[Screenshot and code edit data]
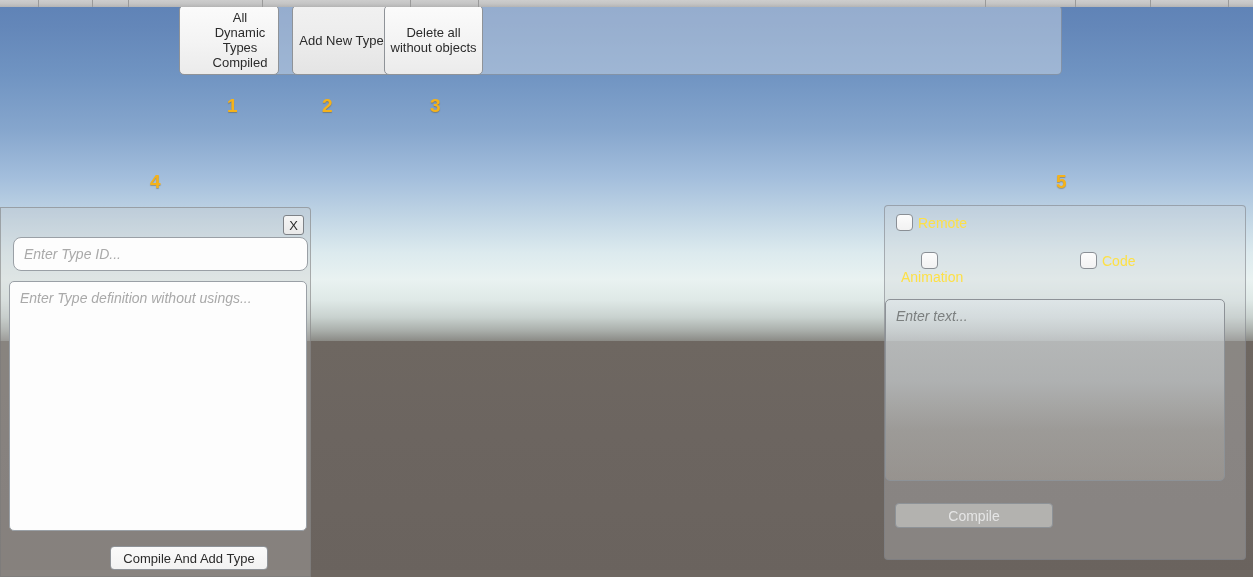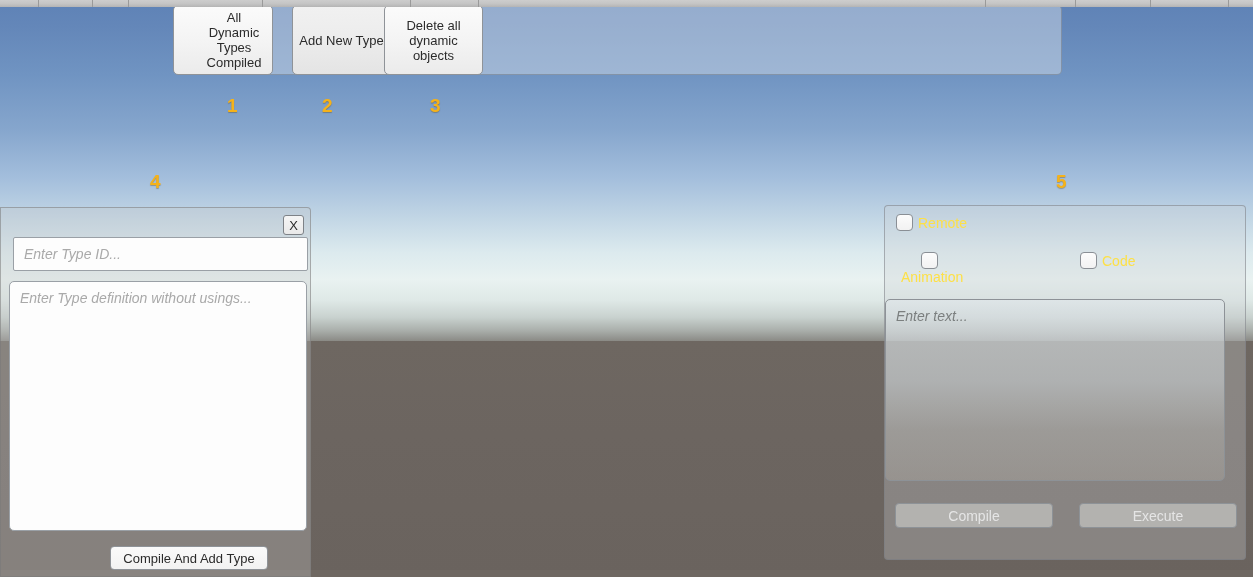--- a/index.html
+++ b/index.html
@@ -87,7 +87,7 @@
     z-index: 25;
     user-select: none;
   }
-  #btn-all-dynamic { left: 173px; width: 100px; padding-left: 26px; }
+  #btn-all-dynamic { left: 179px; width: 100px; padding-left: 26px; }
   #btn-add-new-type { left: 292px; width: 99px;
     background: linear-gradient(to bottom, #f1f1f1 0%, #ececec 50%, #e4e4e4 100%); }
   #btn-delete-all { left: 384px; width: 99px; }

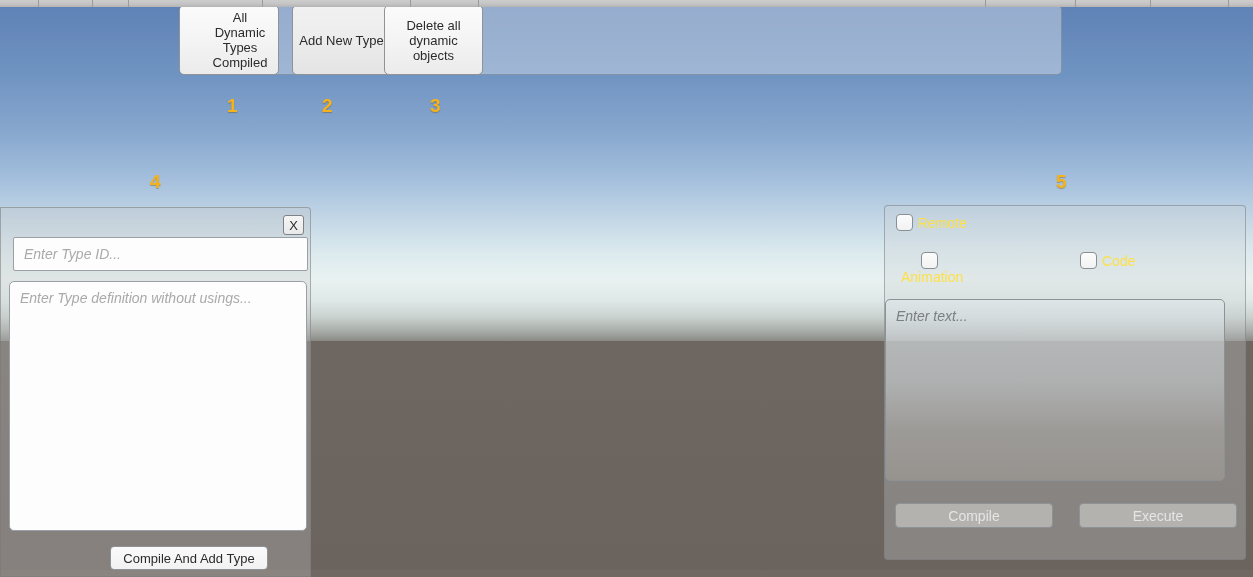--- a/index.html
+++ b/index.html
@@ -269,7 +269,7 @@
 
   <button class="tool-btn" id="btn-add-new-type">Add New Type</button>
 
-  <button class="tool-btn" id="btn-delete-all">Delete all dynamic objects</button>
+  <button class="tool-btn" id="btn-delete-all">Delete all without objects</button>
 
   <div class="marker" style="left: 227px; top: 95px; color: rgb(245, 178, 26);">1</div>
   <div class="marker" style="left: 322px; top: 95px; color: rgb(245, 178, 26);">2</div>

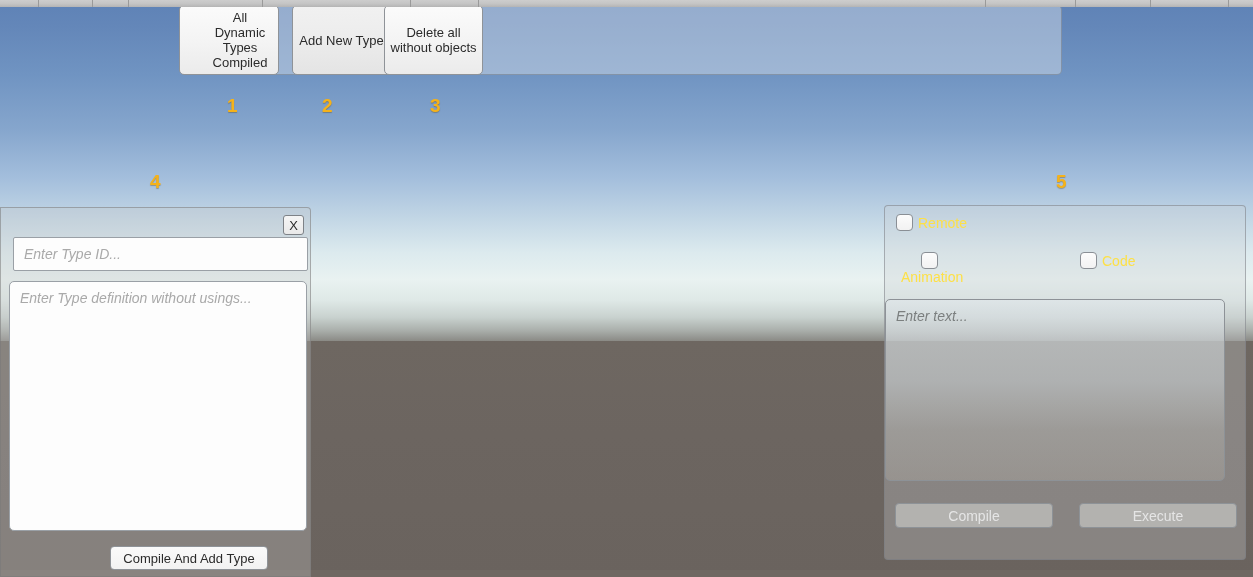--- a/index.html
+++ b/index.html
@@ -132,7 +132,7 @@
     width: 295px; height: 27px;
     background: #fdfdfd;
     border: 1px solid #9aa0a6;
-    border-radius: 2px;
+    border-radius: 8px;
     padding: 16px 10px;
     font-family: "Liberation Sans", sans-serif;
     font-size: 14px;

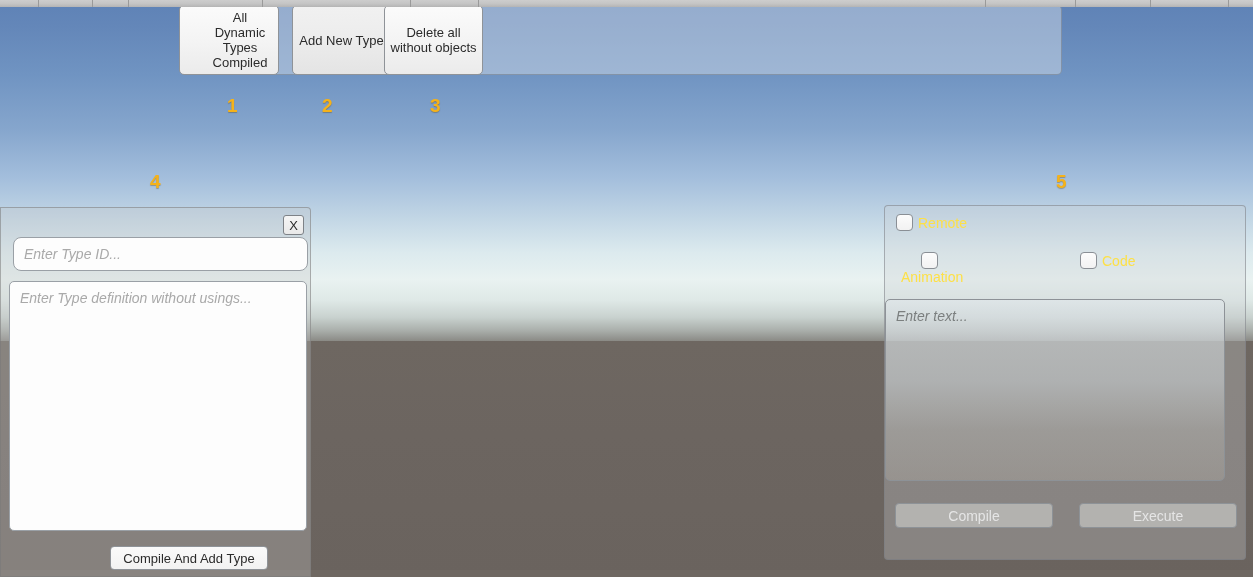--- a/index.html
+++ b/index.html
@@ -309,7 +309,6 @@
 
     <button class="panel-btn" id="btn-compile">Compile</button>
 
-    <button class="panel-btn" id="btn-execute">Execute</button>
   </div>
 
 </div>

> _REQUIRED WORK_
Your answer should be each line from the entries that includes the string "font".

> _ANSWER TO THIS EXERCISE_
     font-family: "Liberation Sans", sans-serif;
     font-size: 14px;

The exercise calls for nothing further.